It's hard to figure us Yanks out, my British friends say. We still go simply gaga over royal weddings like the upcoming nuptials of Prince William and Kate Middleton. Yet we historically rejected royalty -- and increasingly we're even rejecting marriage.
Alas, 'tis true. Americans still see marriage as important, but we're not as high on it as we used to be, according to a nationwide poll and census data analysis by the Pew Research Center in association with Time magazine.
In 1960, 72 percent of American adults were married, the study found. By 2008, that share had fallen to 52 percent. And the proportion of those surveyed who said they think marriage is becoming obsolete jumped by 11 percentage points to 39 percent since a similar poll was taken in 1978.
Three conclusions in particular stand out in the new survey: Marriage has become least fashionable among the young (43 percent of those under age 50 called marriage obsolete, compared to only 33 percent of us over-50s). It is most fashionable among the better educated. And it is seen as less essential criterion than ever in how Americans define a "family."
We obviously have come a long way -- for better or worse -- in our views of marriage and family since the late 1960s. Back then, I recall national magazines profiling with no small sense of alarm how some Ivy League students from upper-crust families were (Gasp!) living together off-campus without the benefit of marriage!
By the end of the 1970s, co-ed dormitories were becoming the norm even in public universities. Although critics warned that Western civilization would end, universities were relieved to have a new way to lure students back to dorms that suddenly had been depopulated by the end of the draft.
Against that backdrop, it is illuminating to me that Pew found almost two-thirds of college graduates to be married, compared to only 48 percent of those who have never attended college. Whatever role collegiates played in devaluing marriage, we seem to be endorsing its durable merits today. Perhaps a new generation can start a new trend, making marriage cool again in the way that rap stars are attracted to fancy cars, watches and other bling. We can only hope.
In the meantime, what we call a "family," Pew found, increasingly includes unmarried, same-sex, single-parent or childless couples -- or any combination of the three.
What does that mean for the future of American culture?
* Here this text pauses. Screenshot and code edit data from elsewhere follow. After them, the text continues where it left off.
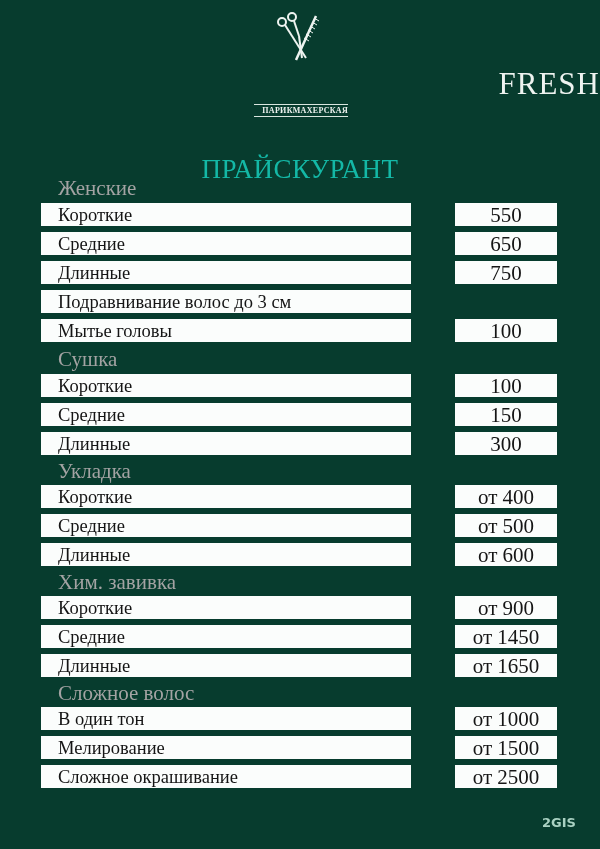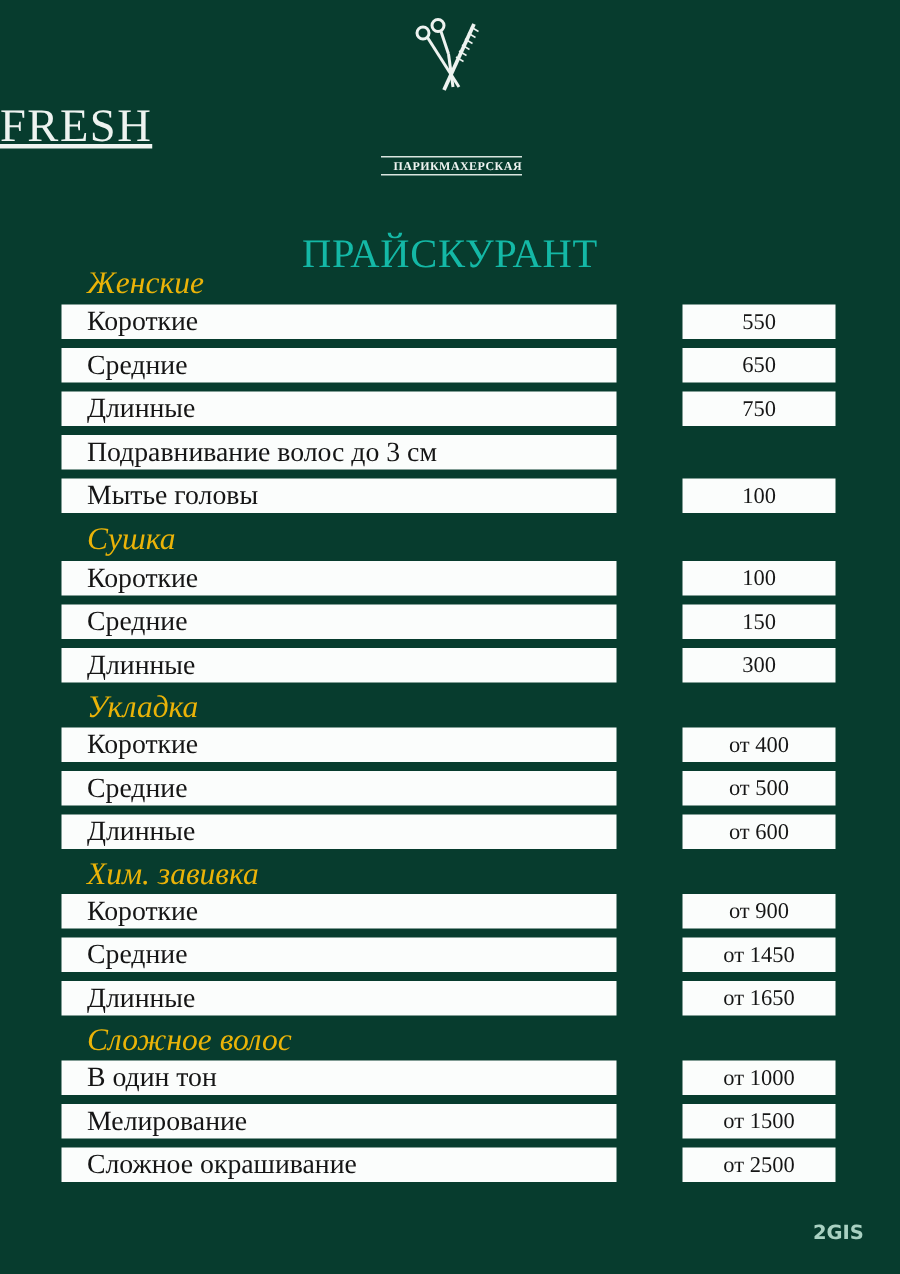--- a/index.html
+++ b/index.html
@@ -1,26 +1,26 @@
 <!DOCTYPE html>
 <html><head>
 <meta charset="utf-8">
 <style>
   html,body{margin:0;padding:0;}
   body{width:600px;height:849px;background:#073c2e;position:relative;overflow:hidden;font-family:"DejaVu Serif","Liberation Serif",serif;}
   .logo-icon{position:absolute;left:272px;top:10px;width:56px;height:54px;}
-  .brand{position:absolute;left:0;width:600px;text-align:left;color:#eef3f0;font-family:"Liberation Serif",serif;font-size:31px;top:66px;letter-spacing:1px;text-decoration:underline;}
+  .brand{position:absolute;left:0;width:600px;text-align:right;color:#eef3f0;font-family:"Liberation Serif",serif;font-size:31px;top:66px;letter-spacing:1px;}
   .subbrand-wrap{position:absolute;left:254px;width:94px;top:104px;}
   .line{height:1px;background:#d9e6df;}
   .subbrand{color:#eef3f0;font-family:Liberation Serif, serif;font-size:8px;text-align:right;line-height:11px;letter-spacing:0.3px;font-weight:bold;}
   .title{position:absolute;left:0;width:600px;text-align:center;color:#14b8a6;font-family:"Liberation Serif",serif;font-size:27px;top:130px;letter-spacing:0.5px;margin-top:24px;}
-  .heading{position:absolute;left:58px;color:#eab308;font-family:"Liberation Serif",serif;font-size:21px;line-height:24px;font-style:italic;}
+  .heading{position:absolute;left:58px;color:#a3a3a3;font-family:"Liberation Serif",serif;font-size:21px;line-height:24px;}
   .row{position:absolute;left:41px;width:516px;height:23px;}
   .name{position:absolute;left:0;top:0;width:370px;height:23px;background:#fbfdfc;color:#151515;font-family:"Liberation Serif",serif;font-size:18.5px;line-height:25px;padding-left:17px;box-sizing:border-box;white-space:nowrap;}
-  .price{position:absolute;left:414px;top:0;width:102px;height:23px;background:#fbfdfc;color:#151515;font-family:"Liberation Serif",serif;font-size:15px;line-height:24px;text-align:center;}
+  .price{position:absolute;left:414px;top:0;width:102px;height:23px;background:#fbfdfc;color:#151515;font-family:"Liberation Serif",serif;font-size:21px;line-height:24px;text-align:center;}
   .watermark{position:absolute;left:542px;top:815px;color:#a9d1c2;font-family:"DejaVu Sans",sans-serif;font-weight:bold;font-size:13px;}
 </style>
 </head>
 <body>
 
 <svg class="logo-icon" viewBox="0 0 56 54">
   <g fill="none" stroke="#eef3f0" stroke-width="2">
     <circle cx="10" cy="12" r="4"></circle>
     <circle cx="20" cy="7" r="4"></circle>
     <line x1="13" y1="15" x2="34" y2="48"></line>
For one thing, it makes us sound more like Europe, where marriage rates also have been sliding in recent decades -- especially in Scandinavia, which also has some of the most generous government social programs.
Changes in traditional family life in Europe don't get as much attention here as I think they should, perhaps because it defies too many of our usual political stereotypes, whether from the right or the left. Liberals hate to acknowledge how much a generous government safety net can undermine the traditional need for moms to have husbands. Conservatives don't like to acknowledge that many two-parent households manage to raise children quite well without a formal marriage.
Yet unmarried dads in places like Scandinavia appear to be abandoning their kids and families much less often than American dads do. Cultural differences matter. Perhaps we will get a clearer picture of the differences between the two cultures when the Census Bureau makes announced changes next year to broaden its own definition of what constitutes a family. For the first time, the bureau says it will count as a family unit unmarried couples, same-sex partners and foster children who are not related by blood or adoption.
It's about time. Before we can figure out where American family life is going, we need to get a better idea of what it is.